### Recorded data
=-=-=-=-=
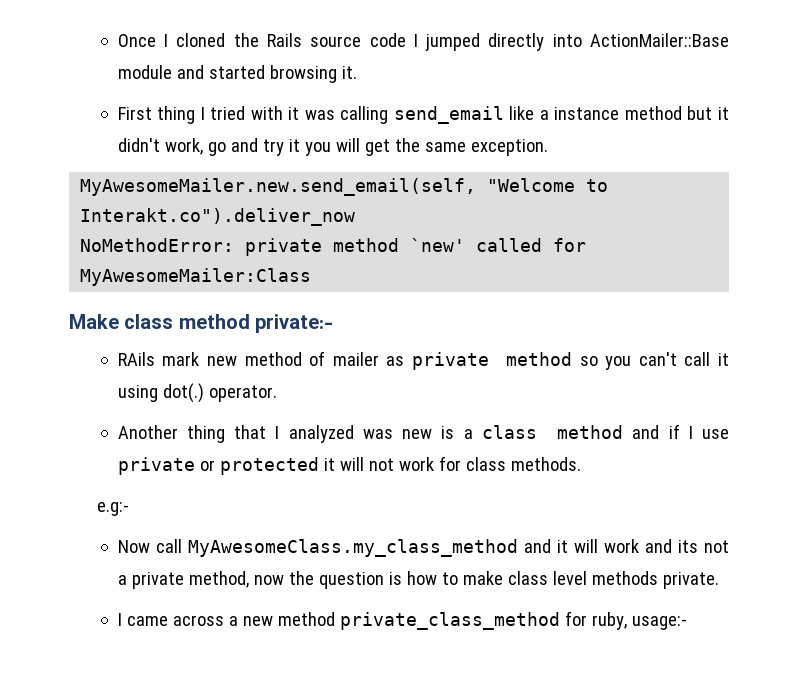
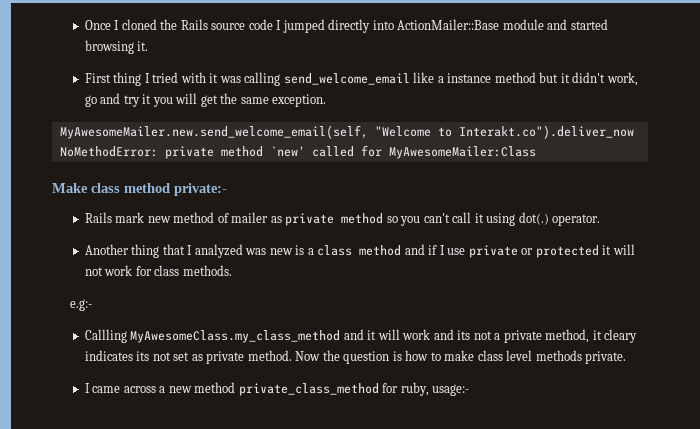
[393,106,504,124] send_email -> [283,73,410,85] send_welcome_email
[80,178,477,196] MyAwesomeMailer.new.send_email(self, -> [59,125,368,139] MyAwesomeMailer.new.send_welcome_email(self,
[117,352,155,366] RAils -> [84,212,112,223] Rails
[117,539,182,553] Now call -> [84,329,127,343] Callling
[253,575,284,585] now -> [592,329,638,343] [84,350,321,364] it cleary indicates its not set as private method. Now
=-=-=-=-=
### What is expected
Copy the records exactly, leaving out every picture.

### Exercise response
[393,106,504,124] send_email -> [283,73,410,85] send_welcome_email
[80,178,477,196] MyAwesomeMailer.new.send_email(self, -> [59,125,368,139] MyAwesomeMailer.new.send_welcome_email(self,
[117,352,155,366] RAils -> [84,212,112,223] Rails
[117,539,182,553] Now call -> [84,329,127,343] Callling
[253,575,284,585] now -> [592,329,638,343] [84,350,321,364] it cleary indicates its not set as private method. Now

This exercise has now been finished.